Task to complete: Set the pictures aside and return each record below precisely as written.

--- START ---

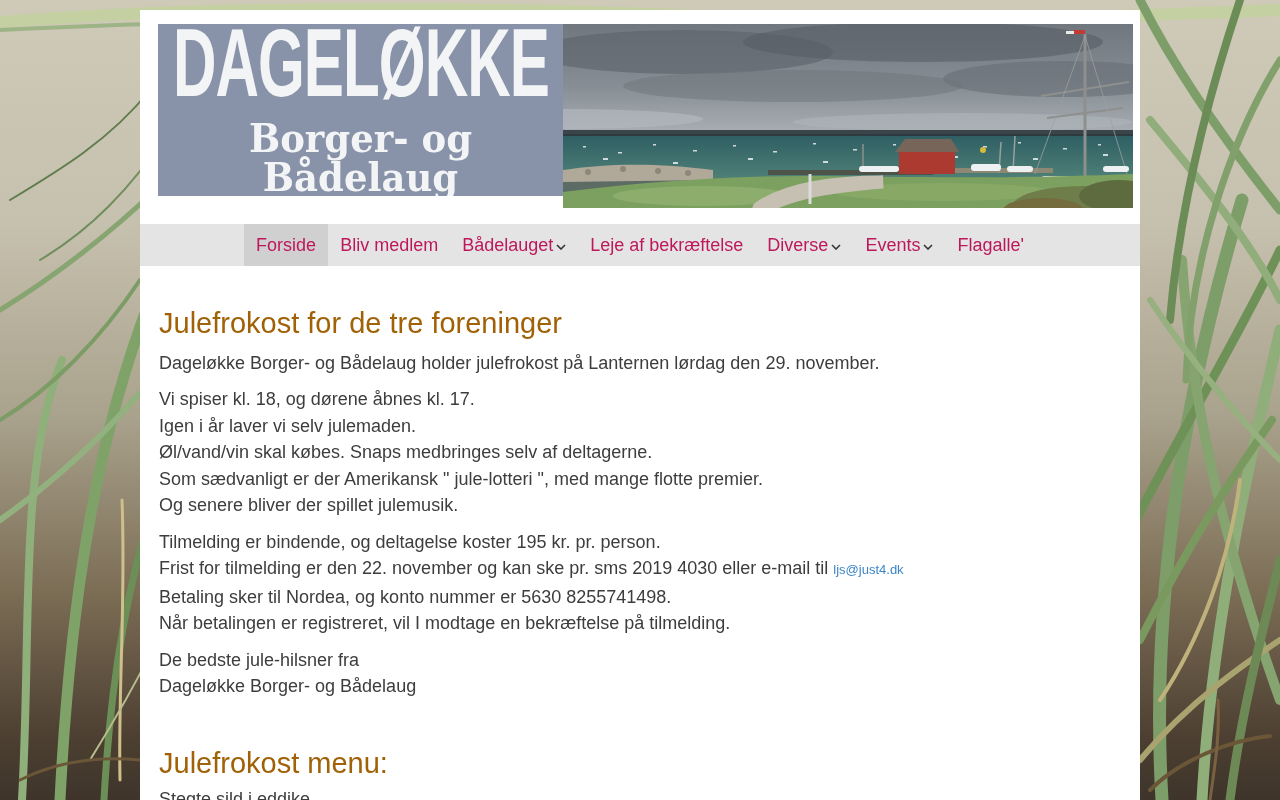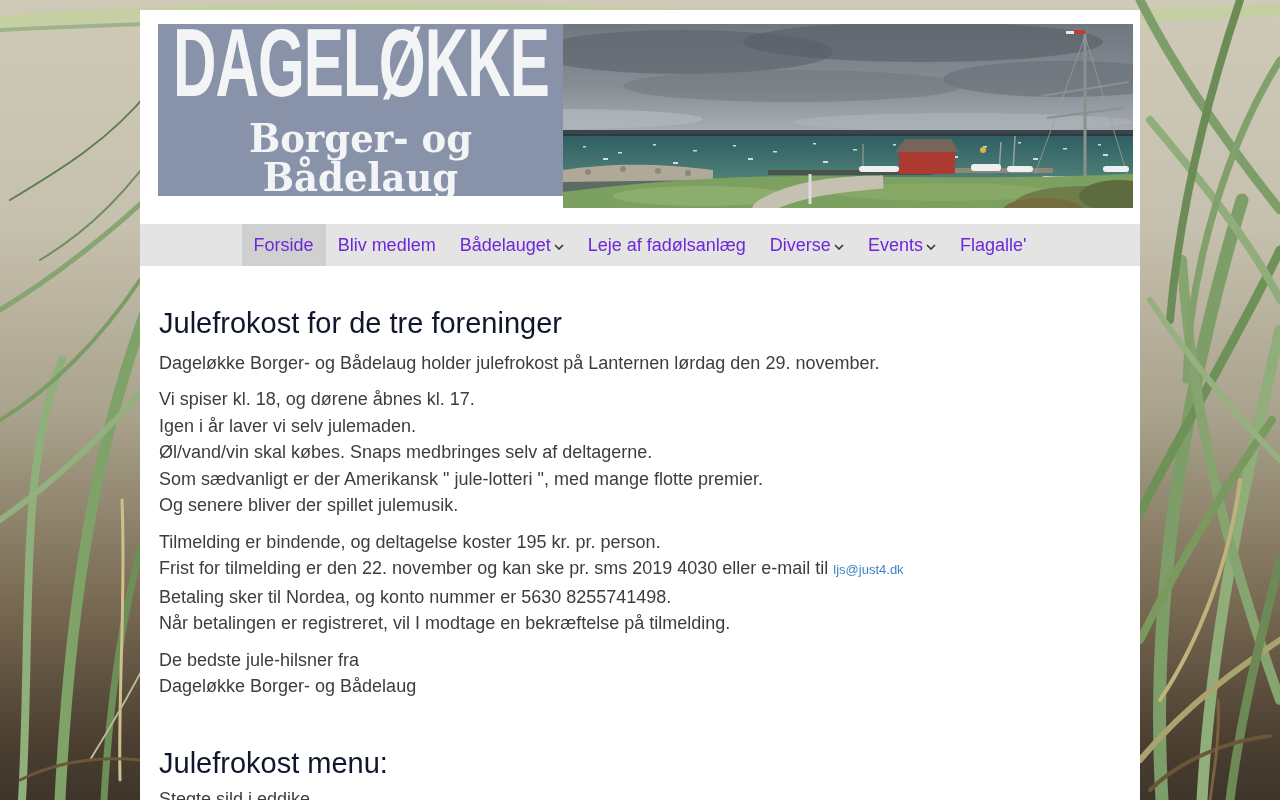--- a/index.html
+++ b/index.html
@@ -29,28 +29,28 @@
   }
   .logo-subtitle {
     font-family:"DejaVu Serif", serif; font-weight:700; font-size:37px; line-height:1;
     transform:scaleY(1.08); margin-top:26px; letter-spacing:0px;
   }
   .photo { width:570px; height:184px; display:block; }
   
   nav.main-nav { margin-top:16px; height:42px; background:#e4e4e4; }
   nav.main-nav ul { list-style:none; height:42px; display:flex; justify-content:center; }
   nav.main-nav li {
-    height:42px; line-height:42px; padding:0 12px; font-size:18px; color:#6d28d9;
+    height:42px; line-height:42px; padding:0 12px; font-size:18px; color:#be185d;
     cursor:pointer; white-space:nowrap; display:flex; align-items:center; gap:3px;
   }
   nav.main-nav li.active { background:#d0d0d0; }
   .chev { display:inline-block; margin-top:3px; }
   
   main { padding:40px 30px 0 19px; color:#3d3d3d; }
-  h1 { font-size:29px; font-weight:400; color:#0f172a; line-height:1.2; margin:0 0 9px 0; }
+  h1 { font-size:29px; font-weight:400; color:#a16207; line-height:1.2; margin:0 0 9px 0; }
   p, .pline { font-size:18px; line-height:26.5px; }
   p { margin:0 0 10px 0; }
   p.intro { margin-bottom:10px; }
   .bold { font-weight:400; }
   a.email { color:#3d85c6; font-size:13px; text-decoration:none; }
   h1.menu-heading { margin-top:46px; margin-bottom:5px; }
 </style>
 </head>
 <body>
 
@@ -205,21 +205,21 @@
       <li>
           <span>Bliv medlem</span>
         </li>
       <li>
           <span>Bådelauget</span>
           <svg class="chev" width="10" height="6" viewBox="0 0 10 6">
             <polyline points="1,1 5,5 9,1" fill="none" stroke="#343434" stroke-width="1.6"></polyline>
           </svg>
         </li>
       <li>
-          <span>Leje af fadølsanlæg</span>
+          <span>Leje af bekræftelse</span>
         </li>
       <li>
           <span>Diverse</span>
           <svg class="chev" width="10" height="6" viewBox="0 0 10 6">
             <polyline points="1,1 5,5 9,1" fill="none" stroke="#343434" stroke-width="1.6"></polyline>
           </svg>
         </li>
       <li>
           <span>Events</span>
           <svg class="chev" width="10" height="6" viewBox="0 0 10 6">

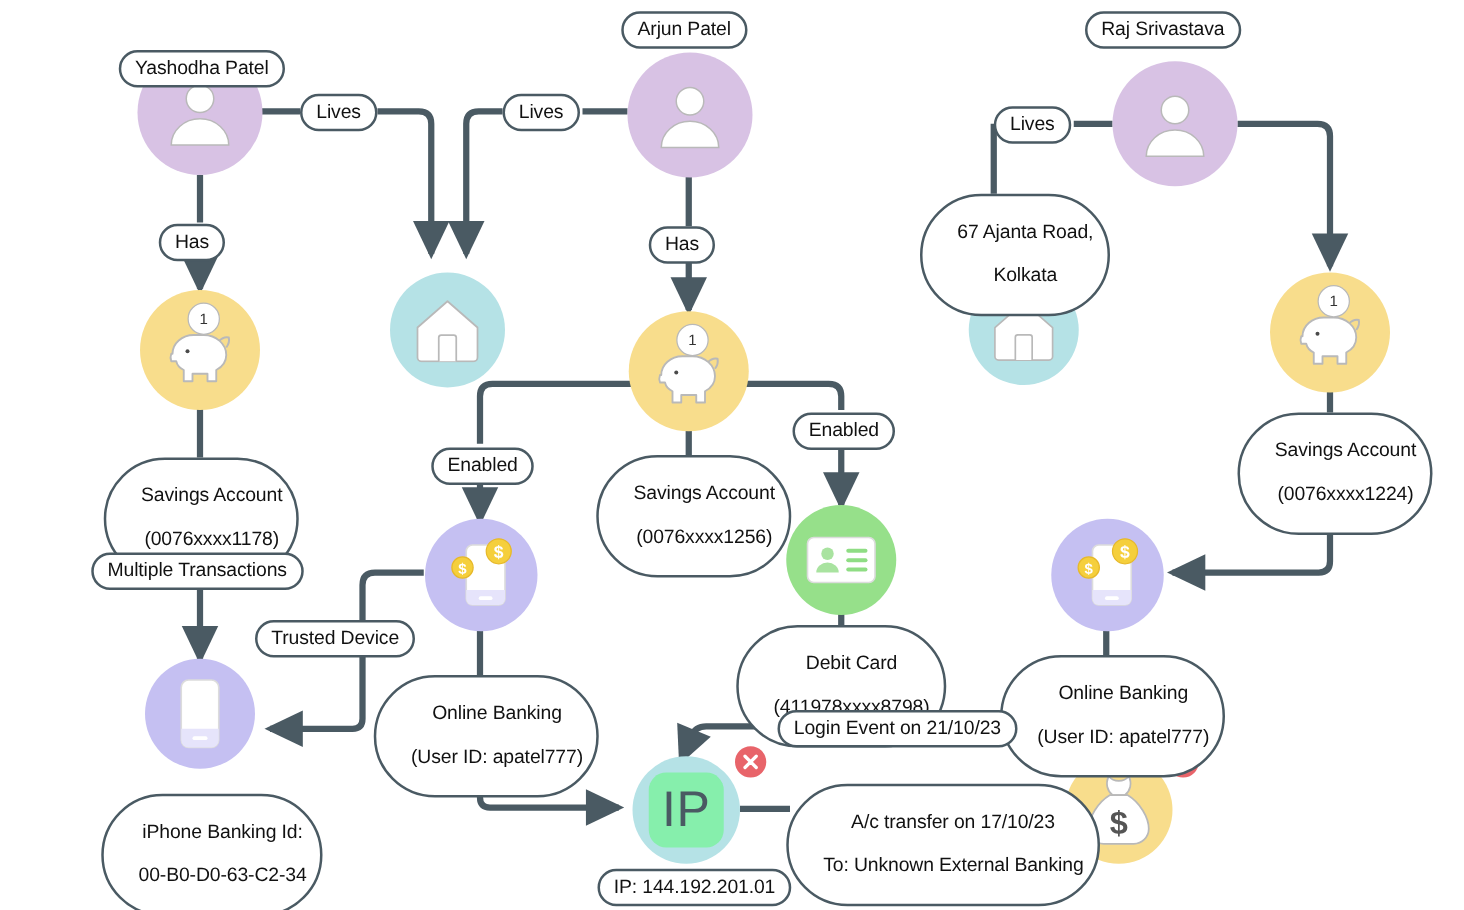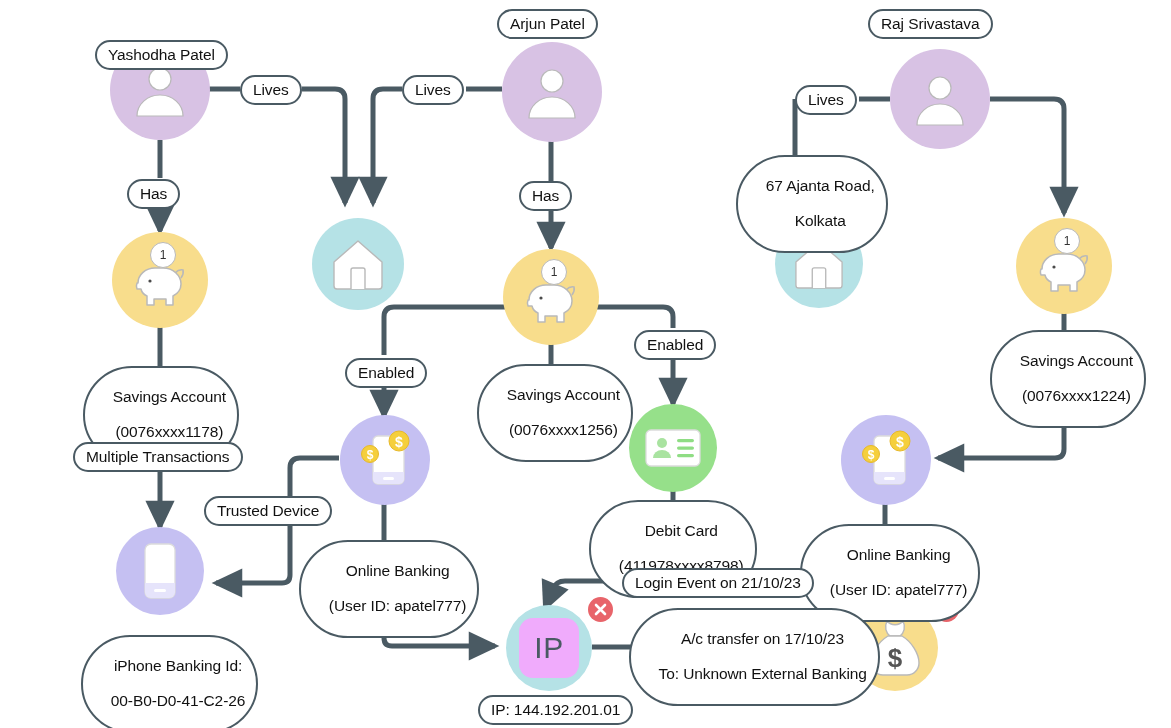--- a/index.html
+++ b/index.html
@@ -71,25 +71,25 @@
     border-radius: 50%;
     background: #ffffff;
     border: 1.5px solid #b9b9b9;
     color: #333;
     font-size: 12px;
     display: flex; align-items: center; justify-content: center;
     font-family: "Liberation Sans", sans-serif;
   }
   .ip-inner {
     width: 60px; height: 60px;
-    background: #f0abfc;
+    background: #86efac;
     border-radius: 14px;
     display:flex; align-items:center; justify-content:center;
     color:#4a5a63;
-    font-size: 30px;
+    font-size: 40px;
     letter-spacing: 0.5px;
   }
 </style>
 </head>
 <body>
 
 <div id="canvas">
 
   <svg id="edges" viewBox="0 0 1171 728">
     <defs>
@@ -338,39 +338,39 @@
 
   <div class="pill" style="left:204px; top:496px;">Trusted Device</div>
 
   <div class="pill" style="left:73px; top:442px;">Multiple Transactions</div>
 
   <div class="pill" style="left:345px; top:358px;">Enabled</div>
   <div class="pill" style="left:634px; top:330px;">Enabled</div>
 
   <div class="pill two" style="left:81px; top:635px;">
     <span>iPhone Banking Id:</span><br>
-    <span>00-B0-D0-41-C2-26</span>
+    <span>00-B0-D0-63-C2-34</span>
   </div>
 
   <div class="pill two" style="left:299px; top:540px;">
     <span>Online Banking</span><br>
     <span>(User ID: apatel777)</span>
   </div>
   <div class="pill two" style="left:800px; top:524px;">
     <span>Online Banking</span><br>
     <span>(User ID: apatel777)</span>
   </div>
 
   <div class="pill two" style="left:589px; top:500px;">
     <span>Debit Card</span><br>
     <span>(411978xxxx8798)</span>
   </div>
 
   <div class="pill" style="left:622px; top:568px;">Login Event on 21/10/23</div>
 
-  <div class="pill two" style="left:629px; top:608px;">
+  <div class="pill two" style="left:629px; top:627px;">
     <span>A/c transfer on 17/10/23</span><br>
     <span>To: Unknown External Banking</span>
   </div>
 
   <div class="pill" style="left:478px; top:695px;">IP: 144.192.201.01</div>
 
 </div>
 
 </body></html>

--- END ---

Exercise output:
--- a/index.html
+++ b/index.html
@@ -29,28 +29,28 @@
   }
   .logo-subtitle {
     font-family:"DejaVu Serif", serif; font-weight:700; font-size:37px; line-height:1;
     transform:scaleY(1.08); margin-top:26px; letter-spacing:0px;
   }
   .photo { width:570px; height:184px; display:block; }
   
   nav.main-nav { margin-top:16px; height:42px; background:#e4e4e4; }
   nav.main-nav ul { list-style:none; height:42px; display:flex; justify-content:center; }
   nav.main-nav li {
-    height:42px; line-height:42px; padding:0 12px; font-size:18px; color:#6d28d9;
+    height:42px; line-height:42px; padding:0 12px; font-size:18px; color:#be185d;
     cursor:pointer; white-space:nowrap; display:flex; align-items:center; gap:3px;
   }
   nav.main-nav li.active { background:#d0d0d0; }
   .chev { display:inline-block; margin-top:3px; }
   
   main { padding:40px 30px 0 19px; color:#3d3d3d; }
-  h1 { font-size:29px; font-weight:400; color:#0f172a; line-height:1.2; margin:0 0 9px 0; }
+  h1 { font-size:29px; font-weight:400; color:#a16207; line-height:1.2; margin:0 0 9px 0; }
   p, .pline { font-size:18px; line-height:26.5px; }
   p { margin:0 0 10px 0; }
   p.intro { margin-bottom:10px; }
   .bold { font-weight:400; }
   a.email { color:#3d85c6; font-size:13px; text-decoration:none; }
   h1.menu-heading { margin-top:46px; margin-bottom:5px; }
 </style>
 </head>
 <body>
 
@@ -205,21 +205,21 @@
       <li>
           <span>Bliv medlem</span>
         </li>
       <li>
           <span>Bådelauget</span>
           <svg class="chev" width="10" height="6" viewBox="0 0 10 6">
             <polyline points="1,1 5,5 9,1" fill="none" stroke="#343434" stroke-width="1.6"></polyline>
           </svg>
         </li>
       <li>
-          <span>Leje af fadølsanlæg</span>
+          <span>Leje af bekræftelse</span>
         </li>
       <li>
           <span>Diverse</span>
           <svg class="chev" width="10" height="6" viewBox="0 0 10 6">
             <polyline points="1,1 5,5 9,1" fill="none" stroke="#343434" stroke-width="1.6"></polyline>
           </svg>
         </li>
       <li>
           <span>Events</span>
           <svg class="chev" width="10" height="6" viewBox="0 0 10 6">

--- a/index.html
+++ b/index.html
@@ -71,25 +71,25 @@
     border-radius: 50%;
     background: #ffffff;
     border: 1.5px solid #b9b9b9;
     color: #333;
     font-size: 12px;
     display: flex; align-items: center; justify-content: center;
     font-family: "Liberation Sans", sans-serif;
   }
   .ip-inner {
     width: 60px; height: 60px;
-    background: #f0abfc;
+    background: #86efac;
     border-radius: 14px;
     display:flex; align-items:center; justify-content:center;
     color:#4a5a63;
-    font-size: 30px;
+    font-size: 40px;
     letter-spacing: 0.5px;
   }
 </style>
 </head>
 <body>
 
 <div id="canvas">
 
   <svg id="edges" viewBox="0 0 1171 728">
     <defs>
@@ -338,39 +338,39 @@
 
   <div class="pill" style="left:204px; top:496px;">Trusted Device</div>
 
   <div class="pill" style="left:73px; top:442px;">Multiple Transactions</div>
 
   <div class="pill" style="left:345px; top:358px;">Enabled</div>
   <div class="pill" style="left:634px; top:330px;">Enabled</div>
 
   <div class="pill two" style="left:81px; top:635px;">
     <span>iPhone Banking Id:</span><br>
-    <span>00-B0-D0-41-C2-26</span>
+    <span>00-B0-D0-63-C2-34</span>
   </div>
 
   <div class="pill two" style="left:299px; top:540px;">
     <span>Online Banking</span><br>
     <span>(User ID: apatel777)</span>
   </div>
   <div class="pill two" style="left:800px; top:524px;">
     <span>Online Banking</span><br>
     <span>(User ID: apatel777)</span>
   </div>
 
   <div class="pill two" style="left:589px; top:500px;">
     <span>Debit Card</span><br>
     <span>(411978xxxx8798)</span>
   </div>
 
   <div class="pill" style="left:622px; top:568px;">Login Event on 21/10/23</div>
 
-  <div class="pill two" style="left:629px; top:608px;">
+  <div class="pill two" style="left:629px; top:627px;">
     <span>A/c transfer on 17/10/23</span><br>
     <span>To: Unknown External Banking</span>
   </div>
 
   <div class="pill" style="left:478px; top:695px;">IP: 144.192.201.01</div>
 
 </div>
 
 </body></html>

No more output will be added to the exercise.